At the end of my data science pipeline I need to s...
# questions
j
At the end of my data science pipeline I need to save multiple plots. The number of plots depends on hyperparameters of the model and there could be around 5-30 plots. How would I do this with Kedro? I took a look at https://kedro.readthedocs.io/en/stable/kedro.extras.datasets.matplotlib.MatplotlibWriter.html. However, there is only one example using YAML api (which I think I need to use to be able to see pictures when looking at my experiments through kedro viz) and in that example only one plot is saved. There are also examples where a list of plots is saved but there the python api is used and with the python api approach I can't figure out how to get the list of images be displayed in my experiments section in Kedro viz.
i
For the first part, you could implement your own dataset that saves a list of matplotlib figures to a directory using
MatplotlibWriter
in a loop As far as displaying in kedro viz, I’m not sure
d
Both saving a list of plots or a single plots can be done via the YAML API; the difference is whether you return a list or not from the node that saves to the MatplotlibWriter dataset.
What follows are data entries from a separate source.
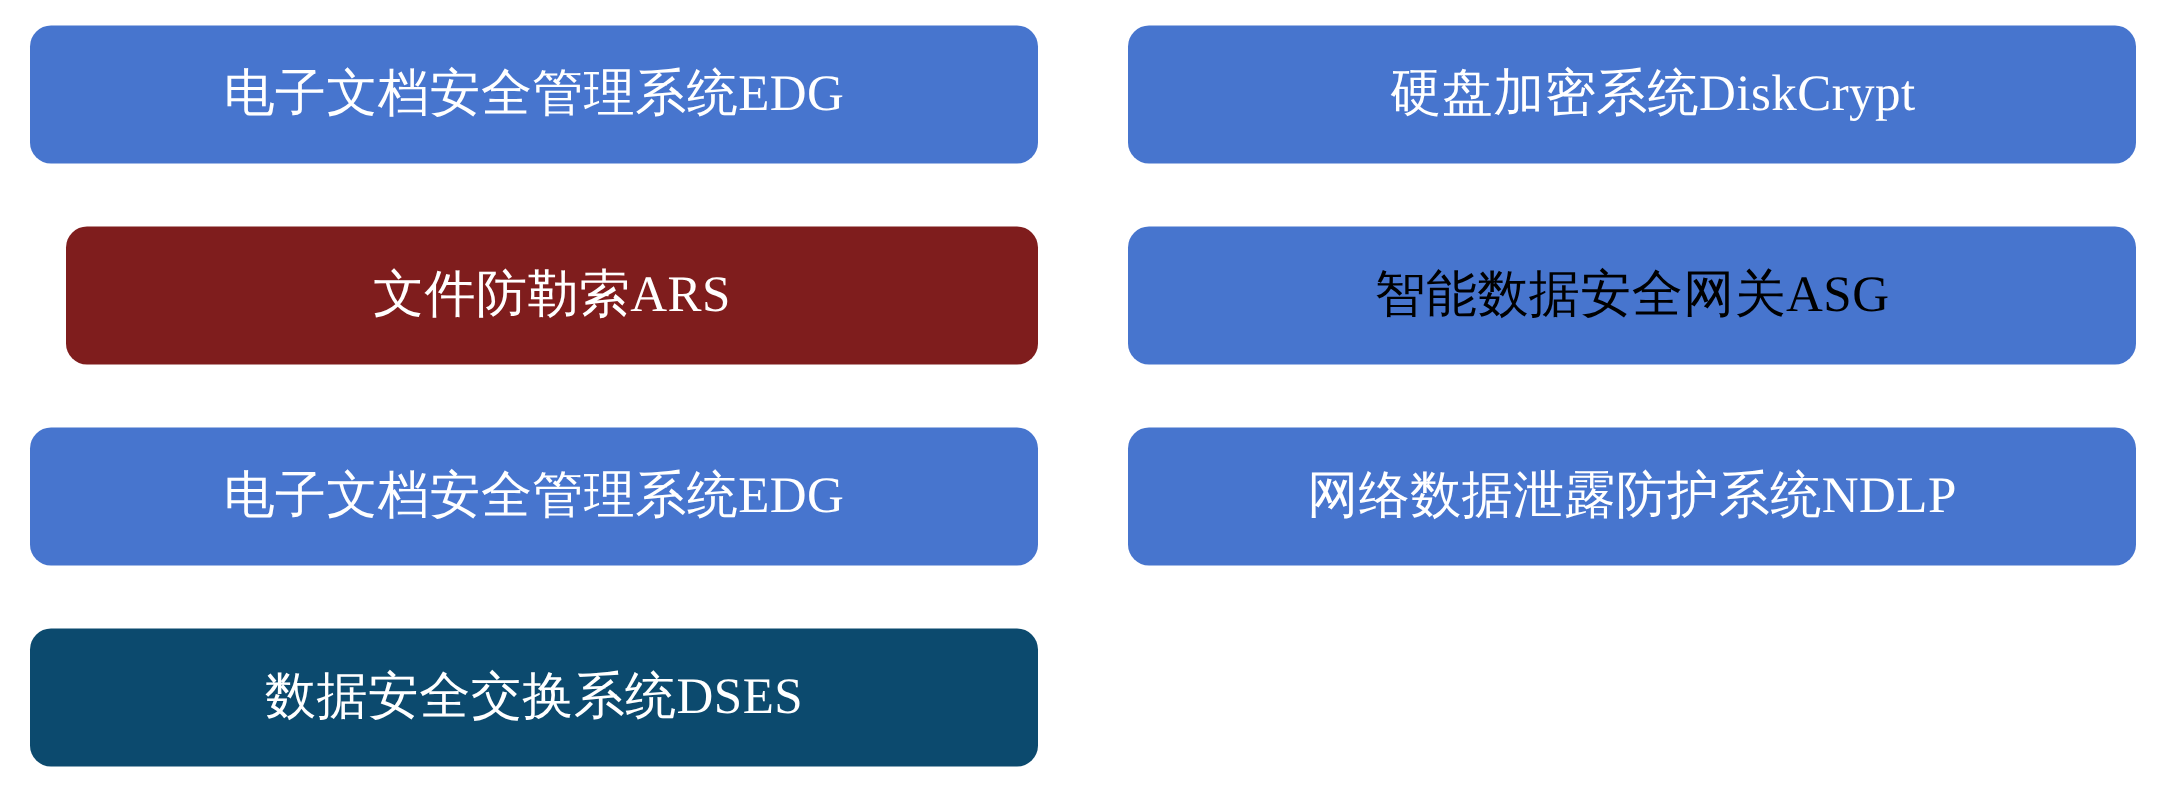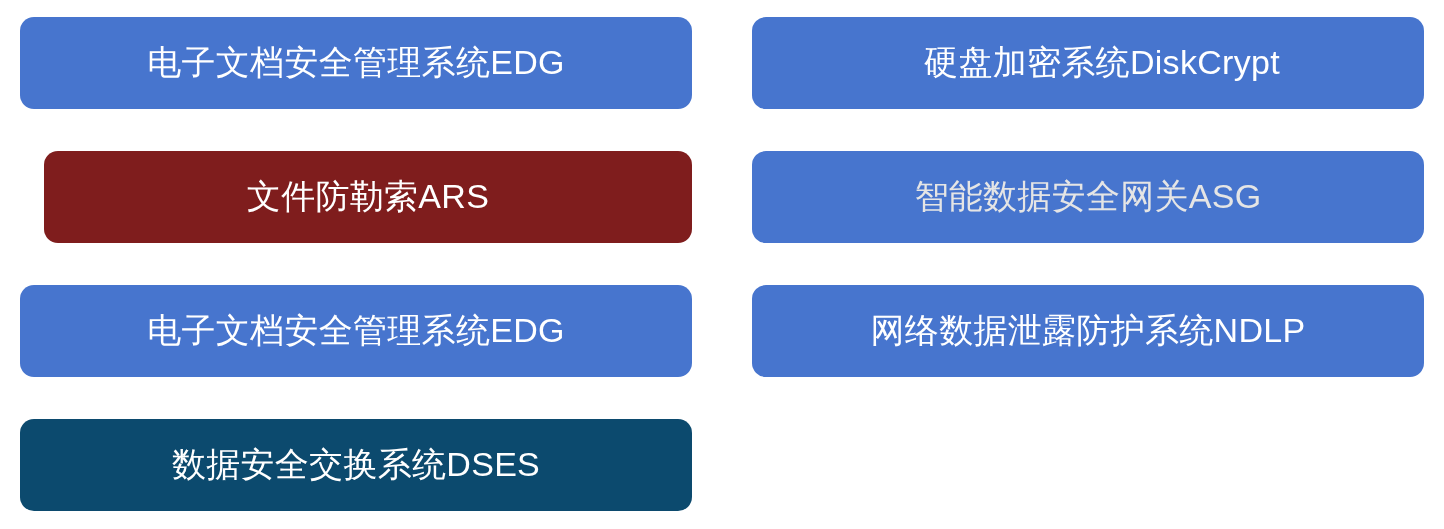--- a/index.html
+++ b/index.html
@@ -47,7 +47,7 @@
     letter-spacing: 0.3px;
     text-align: center;
     white-space: nowrap;
-    font-family: Liberation Sans, sans-serif;
+    font-family: Liberation Serif, serif;
   }
 </style>
 </head>

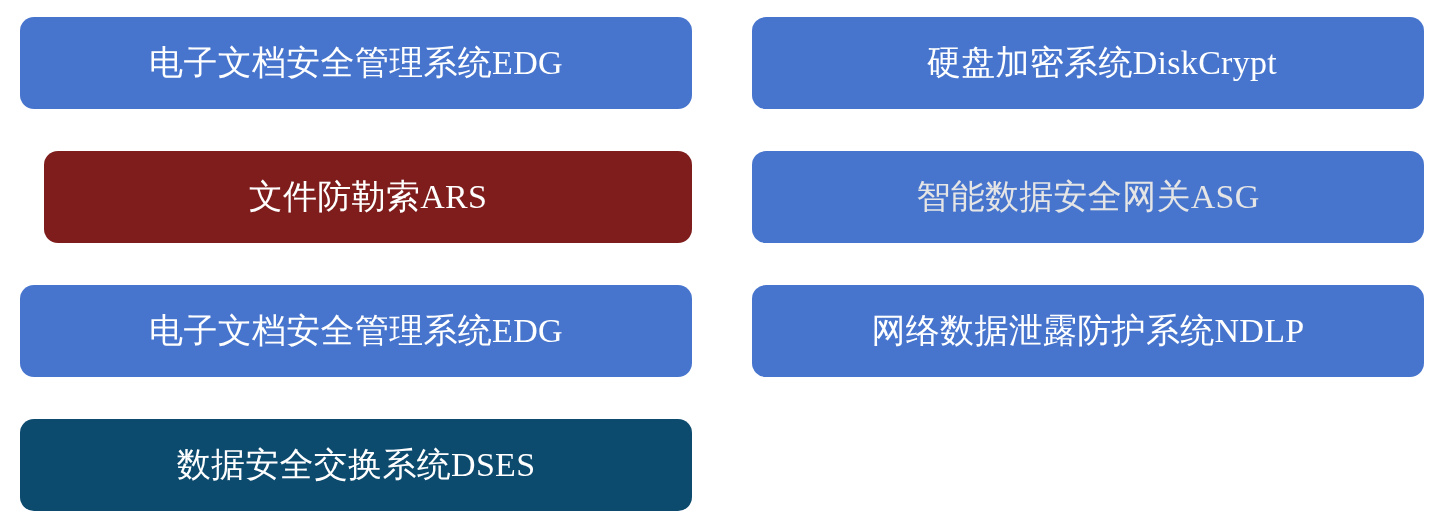--- a/index.html
+++ b/index.html
@@ -70,7 +70,7 @@
     </div>
 
     <div class="card" style="background: rgb(71, 117, 206);">
-      <span class="card-label" style="color: #e5e5e5;">智能数据安全网关ASG</span>
+      <span class="card-label" style="color: #000000;">智能数据安全网关ASG</span>
     </div>
 
     <div class="card" style="background: rgb(71, 117, 206);">

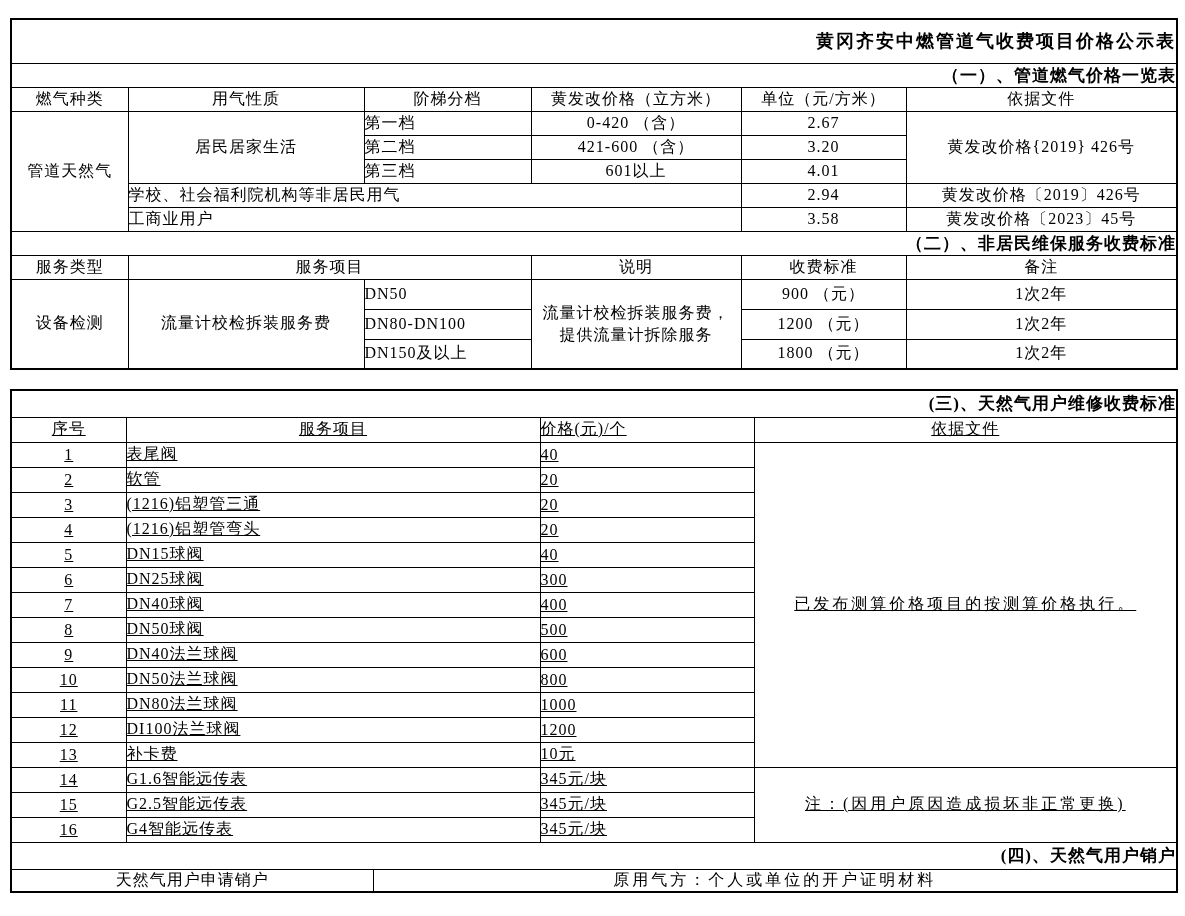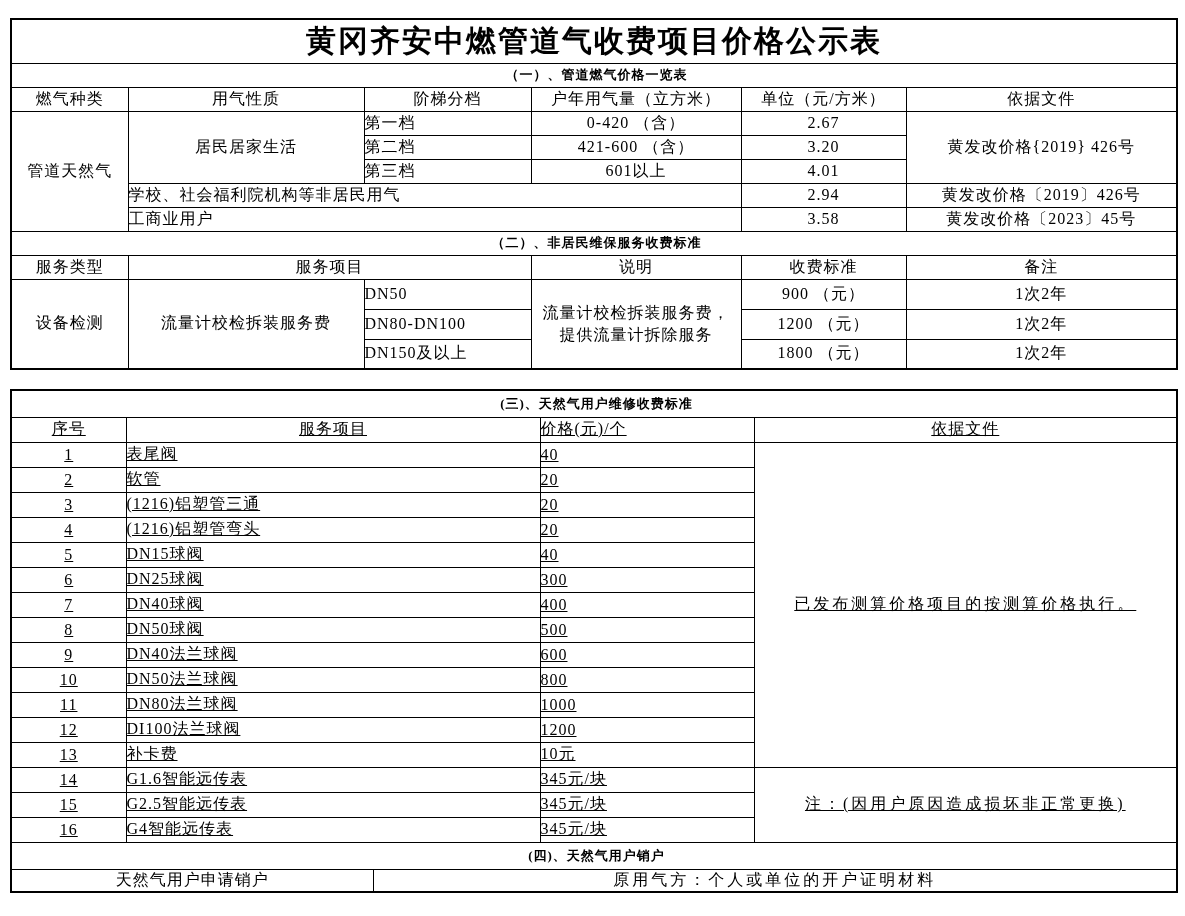--- a/index.html
+++ b/index.html
@@ -32,7 +32,7 @@
   tr.h30 { height:30px; }
   tr.title-row { height:44px; }
   td.title {
-    font-size:30px; font-weight:bold; letter-spacing:2px;
+    font-size:18px; font-weight:bold; letter-spacing:2px;text-align:right;
   }
   td.sec-head {
     text-align:center; font-weight:bold; font-size:13px;

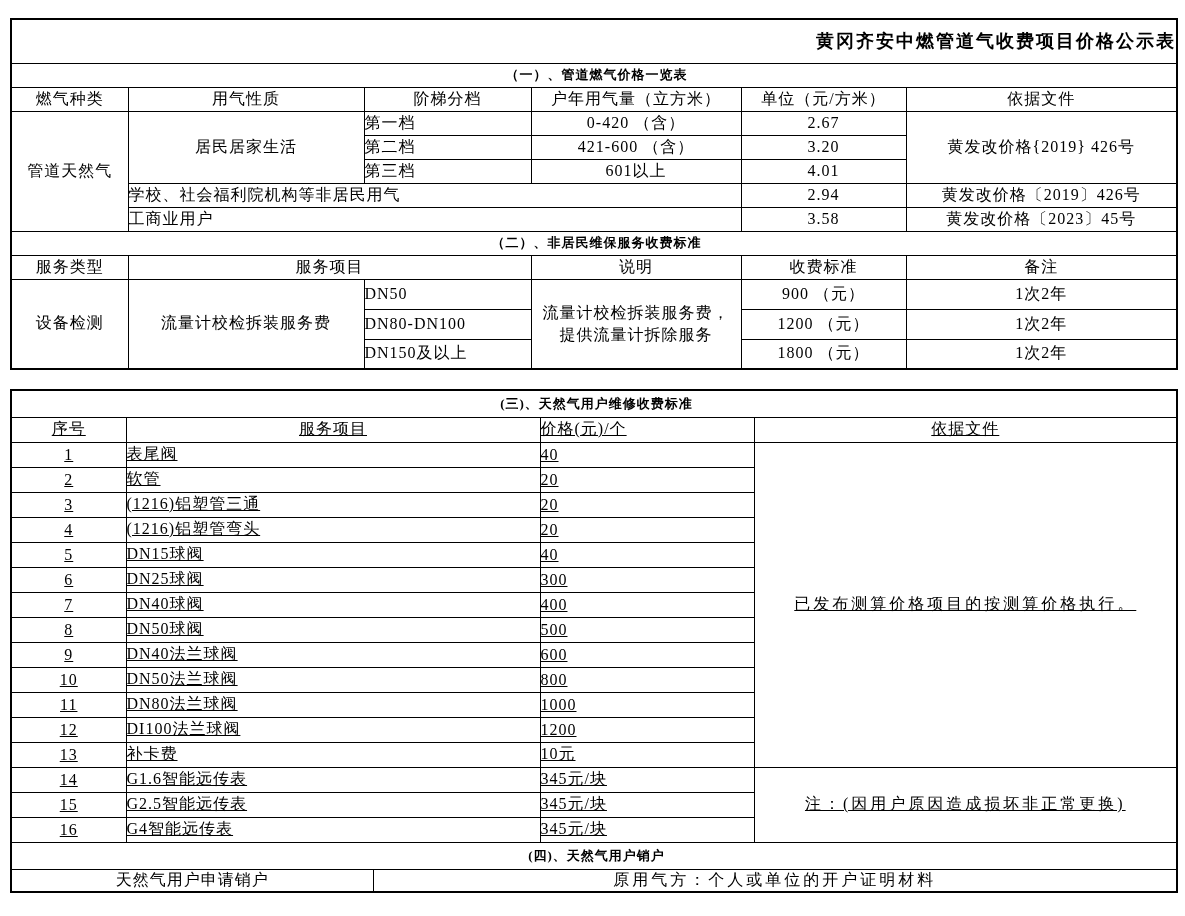--- a/index.html
+++ b/index.html
@@ -35,7 +35,7 @@
     font-size:18px; font-weight:bold; letter-spacing:2px;text-align:right;
   }
   td.sec-head {
-    text-align:center; font-weight:bold; font-size:13px;
+    text-align:right; font-weight:bold; font-size:17px;
     padding-left:5px;
   }
   td.left { text-align:left; }

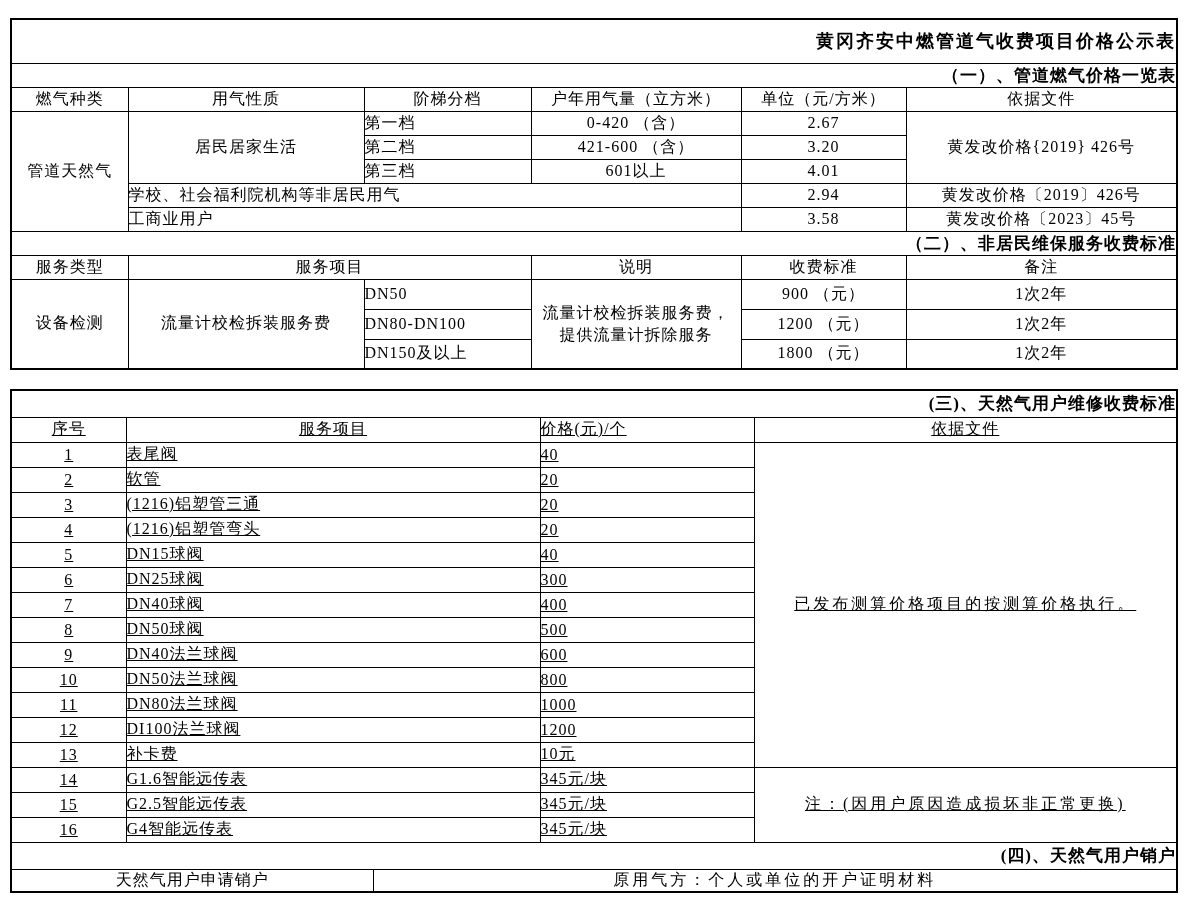--- a/index.html
+++ b/index.html
@@ -71,7 +71,7 @@
       <td>燃气种类</td>
       <td>用气性质</td>
       <td>阶梯分档</td>
-      <td>户年用气量（立方米）</td>
+      <td>黄发改价格（立方米）</td>
       <td>单位（元/方米）</td>
       <td>依据文件</td>
     </tr>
If you return a list from the node, how does it look in Kedro-Viz?
j
@Deepyaman Datta This the example from https://kedro.readthedocs.io/en/stable/kedro.extras.datasets.matplotlib.MatplotlibWriter.html to save one plot:
Copy code
output_plot:
  type: matplotlib.MatplotlibWriter
  filepath: data/08_reporting/output_plot.png
  save_args:
    format: png
I can't figure out how to modify the yaml in the case where there is a list of plots that we want to save. What should be the filepath argument, for example?
d
If you look at the implementation under https://kedro.readthedocs.io/en/stable/_modules/kedro/extras/datasets/matplotlib/matplotlib_writer.html#MatplotlibWriter, you'll see that it will write to
data/08_reporting/output_plot.png/0.png
,
data/08_reporting/output_plot.png/1.png
, etc. If you want to control the names, you can return a dictionary instead of a list. Ideally, seeing the filepaths above, you would want to specify a directory-like name (rather than a filename) as the
filepath
argument. Relevant snippet from that link:
Copy code
if isinstance(data, list):
            for index, plot in enumerate(data):
                full_key_path = get_filepath_str(
                    save_path / f"{index}.png", self._protocol
                )
                self._save_to_fs(full_key_path=full_key_path, plot=plot)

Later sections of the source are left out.